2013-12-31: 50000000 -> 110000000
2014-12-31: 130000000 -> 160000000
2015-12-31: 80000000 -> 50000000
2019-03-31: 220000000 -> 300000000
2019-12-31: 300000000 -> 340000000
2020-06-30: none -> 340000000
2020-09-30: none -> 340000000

-- TO DO --
Reproduce exactly, with nothing added, the lines from the one that contains "2019-12-31: 300000000 -> 340000000" to the end of the data.

-- OUTPUT OF THE EXERCISE --
2019-12-31: 300000000 -> 340000000
2020-06-30: none -> 340000000
2020-09-30: none -> 340000000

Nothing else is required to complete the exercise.